I am glad to know someone else is feeling the panic like me!  I know things will be okay for both us.  It's funny how we can get so focused on "never again" when that's not even a real thing, it's something i make up to justify "one last piece..."  Thanks for responding and letting me know that I'm not alone!

      

Living4MyBabySon
on 11/26/12 1:12 am - CA
VSG on 12/17/12
You are so right! We are all in this together. Thank goodness for OH
                                          
Gemmie02
on 11/25/12 7:16 am

I've  been doing terribly for the last two months.  I keep feeling like I just have this one more opportunity to eat what I want.  I know it's counterproductive, but I keep doing it!  I've gained about 15 pounds.  I hope it's water weight! :-)   
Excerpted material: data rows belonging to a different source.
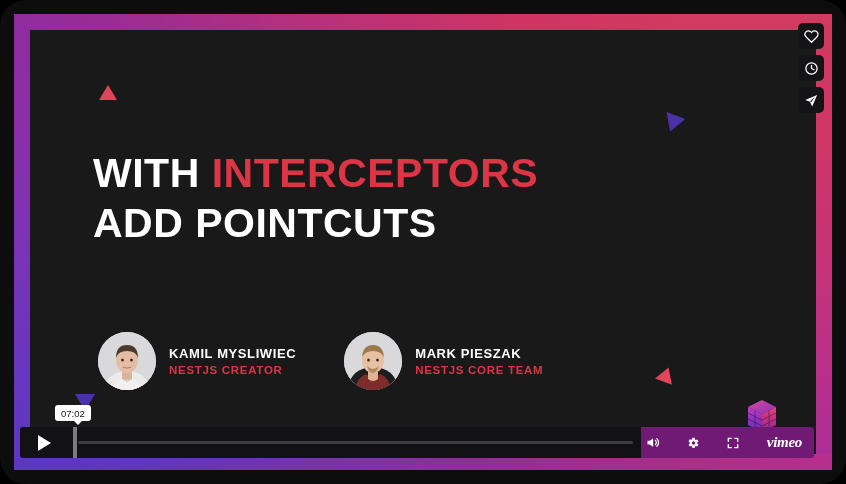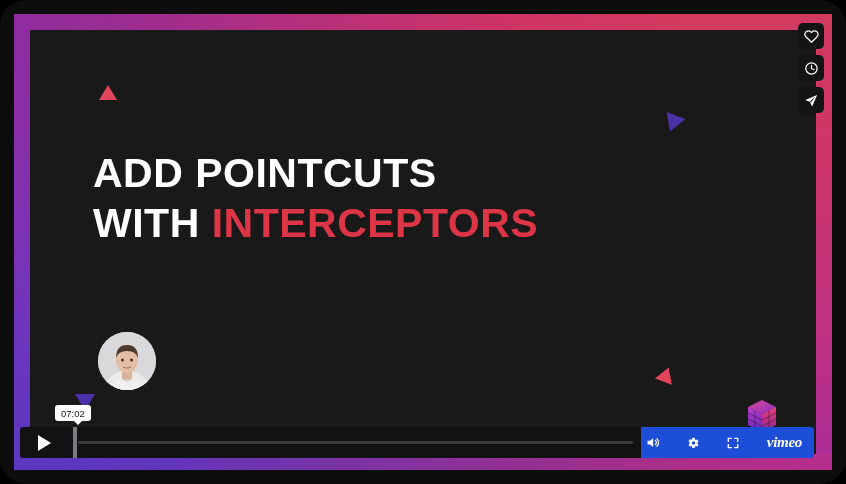--- a/index.html
+++ b/index.html
@@ -234,21 +234,21 @@
     content: "";
     position: absolute;
     left: 19px;
     bottom: -4px;
     border-left: 4px solid transparent;
     border-right: 4px solid transparent;
     border-top: 4px solid #ffffff;
   }
   .right-controls {
     height: 31px;
-    background: #1d4ed8;
+    background: #701a75;
     border-radius: 0 3px 3px 0;
     display: flex;
     align-items: center;
     gap: 26px;
     padding: 0 12px 0 4px;
     flex: 0 0 auto;
   }
   .ctrl-icon {
     display: flex;
     align-items: center;
@@ -275,43 +275,66 @@
   <div class="edge edge-left"></div>
 
   <div class="video-surface">
 
     <div class="tri tri-red-tl"></div>
     <div class="tri tri-blue-tr"></div>
     <div class="tri tri-red-r"></div>
     <div class="tri tri-blue-bl"></div>
 
     <div class="slide-title">
+      <div class="title-line"><span>WITH </span><span class="title-accent">INTERCEPTORS</span></div>
       <div class="title-line">ADD POINTCUTS</div>
-      <div class="title-line"><span>WITH </span><span class="title-accent">INTERCEPTORS</span></div>
     </div>
 
     <div class="speakers">
 
       <div class="speaker">
         <div class="avatar">
           <svg class="avatar-inner" viewBox="0 0 58 58">
             <rect width="58" height="58" fill="#d9d9dc"></rect>
             <ellipse cx="29" cy="56" rx="22" ry="17" fill="#eceaea"></ellipse>
             <path d="M14 58 q3-12 15-14 l0 0 q12 2 15 14 z" fill="#f1efef"></path>
             <path d="M24 40 h10 v7 q-5 4 -10 0 z" fill="#d8b49c"></path>
             <ellipse cx="29" cy="28" rx="11" ry="13" fill="#e3bda4"></ellipse>
             <path d="M18 26 q0-13 11-13 q11 0 11 13 q-2-7 -11-7 q-9 0 -11 7 z" fill="#4e3a2c"></path>
             <ellipse cx="24.5" cy="28" rx="1.4" ry="1.6" fill="#3b2a20"></ellipse>
             <ellipse cx="33.5" cy="28" rx="1.4" ry="1.6" fill="#3b2a20"></ellipse>
             <path d="M25 35 q4 2 8 0" stroke="#a87b62" stroke-width="1.1" fill="none"></path>
             <path d="M27 47 l2 4 l2-4" fill="#cfcfd2"></path>
           </svg>
         </div>
-      </div>
-
+        <div class="speaker-text">
+          <div class="speaker-name">KAMIL MYSLIWIEC</div>
+          <div class="speaker-role">NESTJS CREATOR</div>
+        </div>
+      </div>
+
+      <div class="speaker">
+        <div class="avatar">
+          <svg class="avatar-inner" viewBox="0 0 58 58">
+            <rect width="58" height="58" fill="#d9d9dc"></rect>
+            <ellipse cx="29" cy="54" rx="24" ry="19" fill="#1d1d1f"></ellipse>
+            <path d="M22 42 l7 6 l7-6 q9 3 11 16 h-36 q2-13 11-16 z" fill="#7e2c2c"></path>
+            <path d="M24 40 h10 v7 q-5 4 -10 0 z" fill="#dfb294"></path>
+            <ellipse cx="29" cy="28" rx="11" ry="13" fill="#e8c0a4"></ellipse>
+            <path d="M18 25 q1-12 11-12 q10 0 11 12 q-3-6 -11-6 q-8 0 -11 6 z" fill="#9c7a4e"></path>
+            <ellipse cx="24.5" cy="28" rx="1.4" ry="1.6" fill="#3b2a20"></ellipse>
+            <ellipse cx="33.5" cy="28" rx="1.4" ry="1.6" fill="#3b2a20"></ellipse>
+            <path d="M23 34 q6 6 12 0 q-2 7 -6 7 q-4 0 -6-7 z" fill="#b08a5c"></path>
+          </svg>
+        </div>
+        <div class="speaker-text">
+          <div class="speaker-name">MARK PIESZAK</div>
+          <div class="speaker-role">NESTJS CORE TEAM</div>
+        </div>
+      </div>
 
     </div>
 
     <div class="nest-logo">
       <svg viewBox="0 0 32 36" width="32" height="36">
         <defs>
           <linearGradient id="cubeL" x1="0" y1="0" x2="0" y2="1">
             <stop offset="0%" stop-color="#c03fd0"></stop>
             <stop offset="50%" stop-color="#8e2fc0"></stop>
             <stop offset="100%" stop-color="#6a2fbe"></stop>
I'm starting my two week pre op diet today, and so far, so good.  I'm not worried about it because I have no choice and so will do it. My biggest worry is going back to my next appointment and facing my bariatric surgeon with this gain.

 

 

Sheesh!

Gemmie 02

EmpressLynneBN
on 11/26/12 1:09 am - AZ
VSG on 12/20/12

Here's hoping our doctors understand the panic, and that they are secretly anticipating it.  The doctor wanted me to lose 30 lbs before surgery, as soon as he left the room the nutritionist said 18 is reasonable... lol I'm shooting for 23-25 to try to make them both happy!  Good luck with your surgeon, I think in their field they have to be compassionate people.

      

hollirrose
on 11/25/12 8:41 am
VSG on 04/21/12
I'm sorry you have these feelings. Pre op is hard once you have a surgery date. I think your feelings are pretty normal. Hell, I cried over pizza pre op and Im not one to cry over anything. Post op I still cook for my family the way I always did. If we have tacos I eat everything but the shell, if I make a pizza I only eat the topings, everything is pretty much the same for my family. I cook every meal that I did pre op and just make a slightly different version for myself. Life 7 months out (and down 144 lbs) is pretty much normal. Food will not be the same for you as is it is now. At least in my experience. Try and get past the "last meal" way of thinking. I know it is much easier said then done...but just remember all the food will still be there after surgery. You will get this all figured out and stop beating yourself up!
EmpressLynneBN
on 11/26/12 1:14 am - AZ
VSG on 12/20/12

Thanks Holli(?)

I admire your strength, I don't know that I will be able to cook the way I used to.  I have been trying to prepare my family ( Husband and sister) that I won't be cooking like before, and they will have to take up some of the slack if they want to keep eating  as much as they do now. They both report that my surgery is the starting point for their new lives as well (somehow subtly indicating that i am still responsible in many ways for their nutritional intake.)  Here's hoping that me taking charge of my life and moving towards being healthy inspires them to do the same.  I know for a while there are going to be some foods I can't have around me until I am stronger and more prepared to say no.  Thanks for the encouragement and for responding!